Bühnenshow technisch war ich beeindruckt. Zwar war es jetzt kein absolutes Big-Player-Aufgebot was die Lichtfraktion dort oben bot, doch der geschickte Einsatz der Spiegel und der Disco-mäßig drehenden Säulen machte schon ein angenehm geiles Top-of-the-pops-Erlebnis daraus, ohne kitschig oder zu gewollt zu erscheinen. Und gerade als der große Deckenspiegel herunterfuhr und man mal sehen konnte was Jamie oben alles für Maschinen und Drums stehen hatte, aus denen er seinen Sound heraus arbeitete – anders konnte man das konzentrierte Treiben dort oben nicht deuten – machte das einiges her.

Los ging es mit „Say something loving“ und danach kam sofort ihr größter Hit und Durchbruch: „Crystalised“. Bei der 90 Minütigen Show wurde fast das komplette neue Album gespielt, auch viele alte Sachen, wobei von denen einige unter den Tisch fielen (z.B. „heart skipped a beat“), was mich überhaupt nicht störte. Das Set war einfach so dermaßen rund und gut, das mir nichts fehlte… Damit hatte ich nicht gerechnet. Und dass die Band so mega nett und familiär auftrat… Da die verletzliche Romy, oben der Handwerker Jamie. Und auf der anderen Seite der Bühne Simon, der Ruderer, der mit seinem Bass versuchte das Selbstbewusstsein der Band aufzurühren.

Natürlich wurde auch das bekannteste Intro aller Zeiten gespielt:

Schluss war dann mit „Angels“, dass gerade eben nicht perfekt auf die Bühne gebracht wurde; ein kurzer, überhaupt gar nicht peinlicher, doch intimer Moment  des Verspielens, der zu einer kurzen Unterbrechung und einer lächelnden Improvisation führte, brachte Band und Publikum endgültig zusammen.

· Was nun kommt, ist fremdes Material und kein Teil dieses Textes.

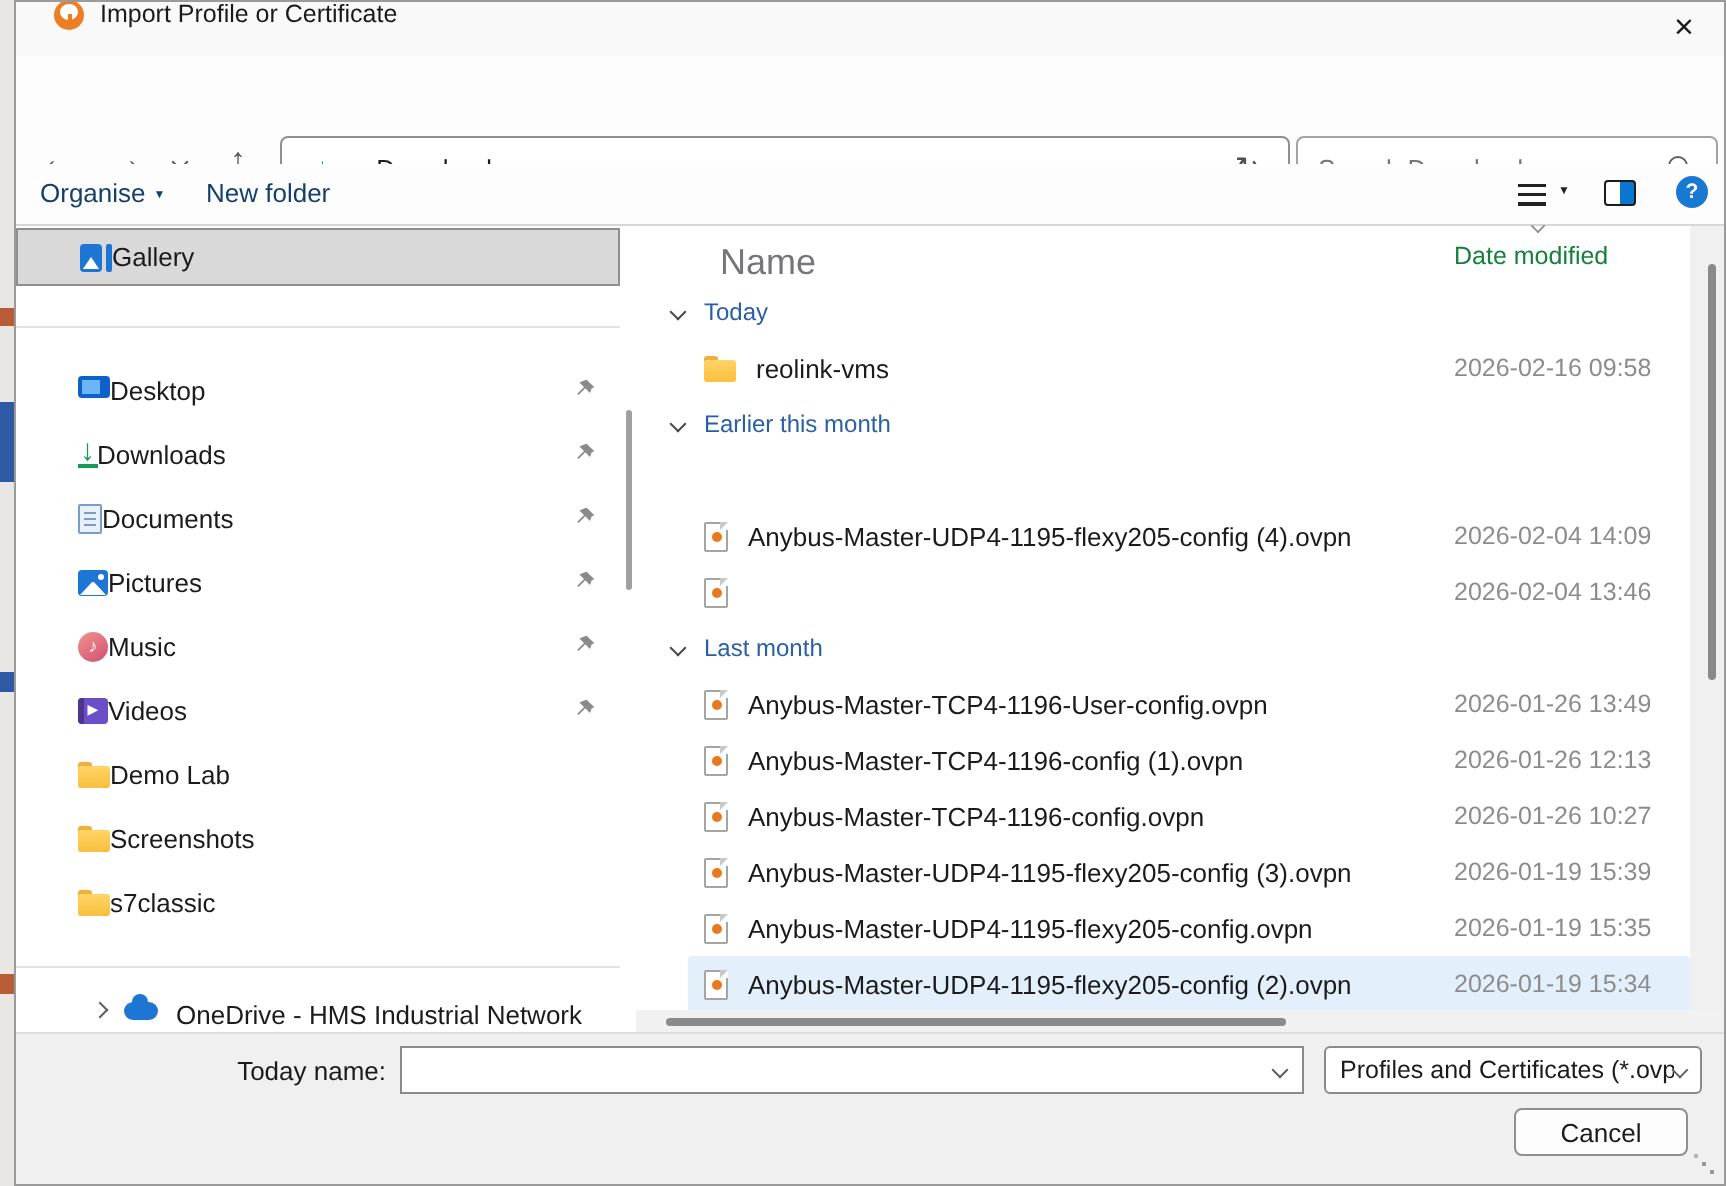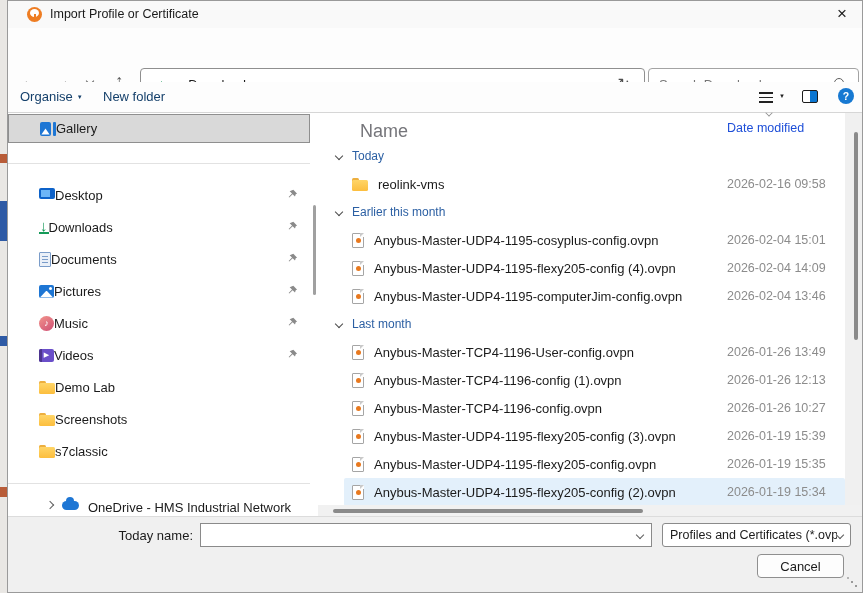--- a/index.html
+++ b/index.html
@@ -14,7 +14,7 @@
 
   
   .win-border { left:7px; top:0; width:856px; height:593px; border:1px solid #9a9a9a; pointer-events:none; z-index:50; }
-  .titlebar { left:7px; top:0; width:856px; height:28px; background:#f9f9f9; display:flex; align-items:center; }
+  .titlebar { left:7px; top:0; width:856px; height:28px; background:#f9f9f9; display:flex; }
   .app-icon { position:relative; width:15px; height:15px; margin-left:20px; border-radius:50%; background:#ee7d23; }
   .app-icon .inner-white { position:absolute; left:3px; top:2px; width:9px; height:8px; border-radius:50%; background:#fff; }
   .app-icon .inner-key { position:absolute; left:6.5px; bottom:2px; width:2px; height:6px; background:#ee7d23; }

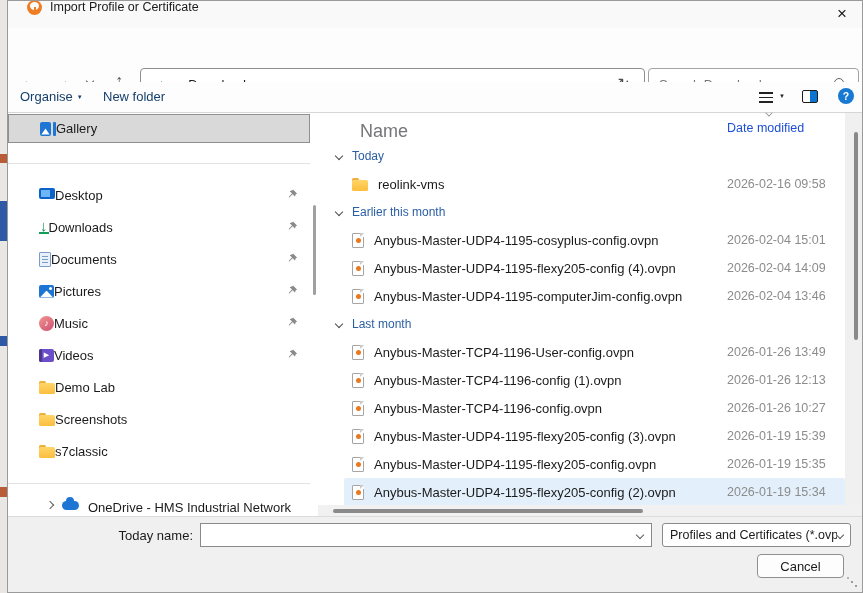--- a/index.html
+++ b/index.html
@@ -90,7 +90,7 @@
   .listpane { left:318px; top:113px; width:545px; height:403px; background:#fff; }
   .list-header { position:absolute; left:0; top:0; width:545px; height:29px; }
   .col-name { position:absolute; left:42px; top:8px; font-size:18px; color:#75757a; }
-  .col-date { position:absolute; left:409px; top:8px; font-size:12.5px; color:#1d4ed8; }
+  .col-date { position:absolute; left:409px; top:8px; font-size:12.5px; color:#15803d; }
   .sort-chev { position:absolute; left:448px; top:-3px; transform:scale(.85) rotate(45deg); border-color:#8a8a8a; }
   .list-body { position:absolute; left:0; top:29px; width:527px; height:363px; overflow:hidden; }
   .group { position:absolute; left:0; width:527px; height:28px; display:flex; align-items:center; }

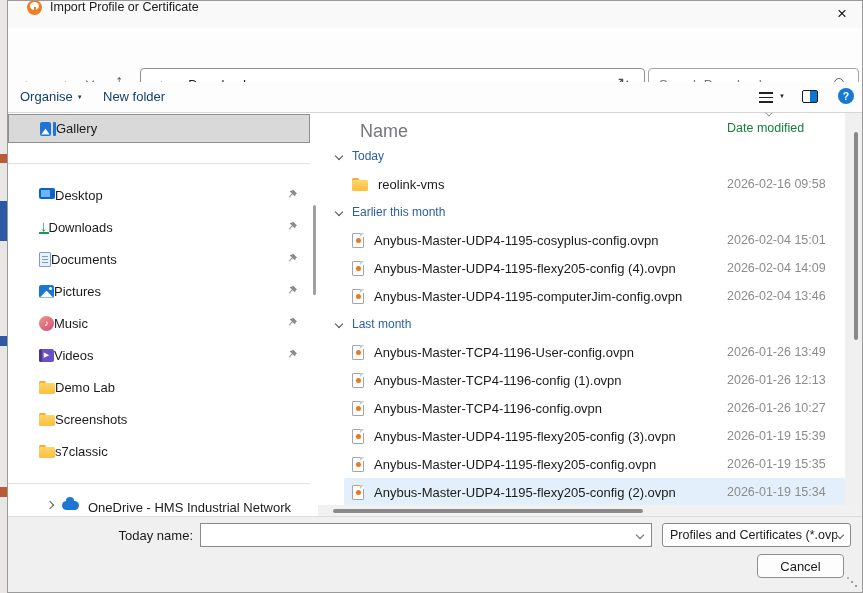--- a/index.html
+++ b/index.html
@@ -267,11 +267,6 @@
       <span class="chev g-chev"></span>
       <span class="glabel">Earlier this month</span>
     </div>
-    <div class="row" style="top:84px">
-      <span class="fi icon-ovpn"></span>
-      <span class="rname">Anybus-Master-UDP4-1195-cosyplus-config.ovpn</span>
-      <span class="rdate">2026-02-04 15:01</span>
-    </div>
     <div class="row" style="top:112px">
       <span class="fi icon-ovpn"></span>
       <span class="rname">Anybus-Master-UDP4-1195-flexy205-config (4).ovpn</span>

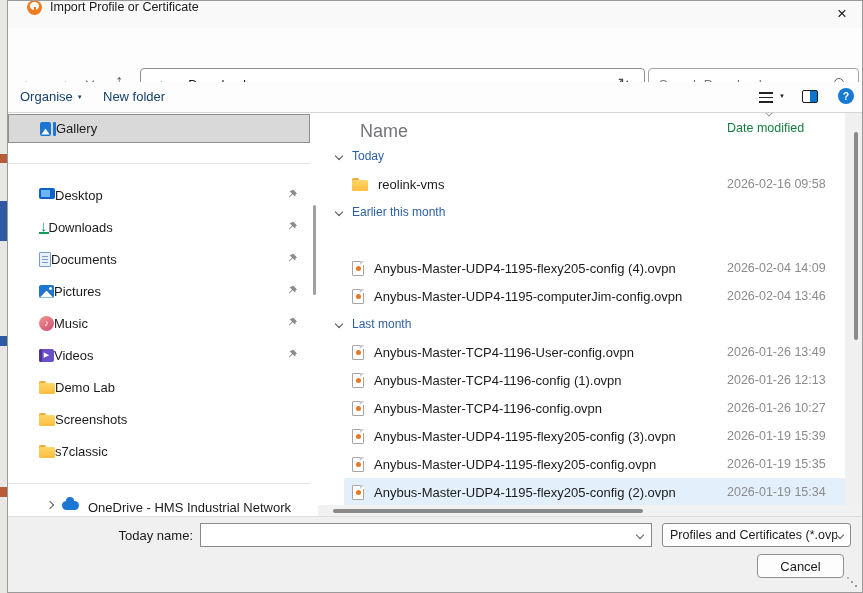--- a/index.html
+++ b/index.html
@@ -274,7 +274,6 @@
     </div>
     <div class="row" style="top:140px">
       <span class="fi icon-ovpn"></span>
-      <span class="rname">Anybus-Master-UDP4-1195-computerJim-config.ovpn</span>
       <span class="rdate">2026-02-04 13:46</span>
     </div>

Schön.

Gar nicht schön war dagegen die Vorband. Irgendein Frickler der elektronischen Musik, der da oben sehr gekonnt an seinen Geräten herum schraubte aber nur urlangweilige „Musik“ seinen Geräten entlockte, die vom Langeweilefaktor zu einigen SPEX-CDs gepasst hätte. Das vergessen wir ganz schnell…

 

Nicht so schnell vergessen werden wir den Auftritt der Band „the xx“. Am bezeichnenden ist wohl, dass wir uns am Tag danach Musik von der Band anhörten, was nach den meisten Konzerten für mich nicht möglich ist. Normal ist man zu gesättigt mit Musik. „the xx“ haben Hunger gemacht.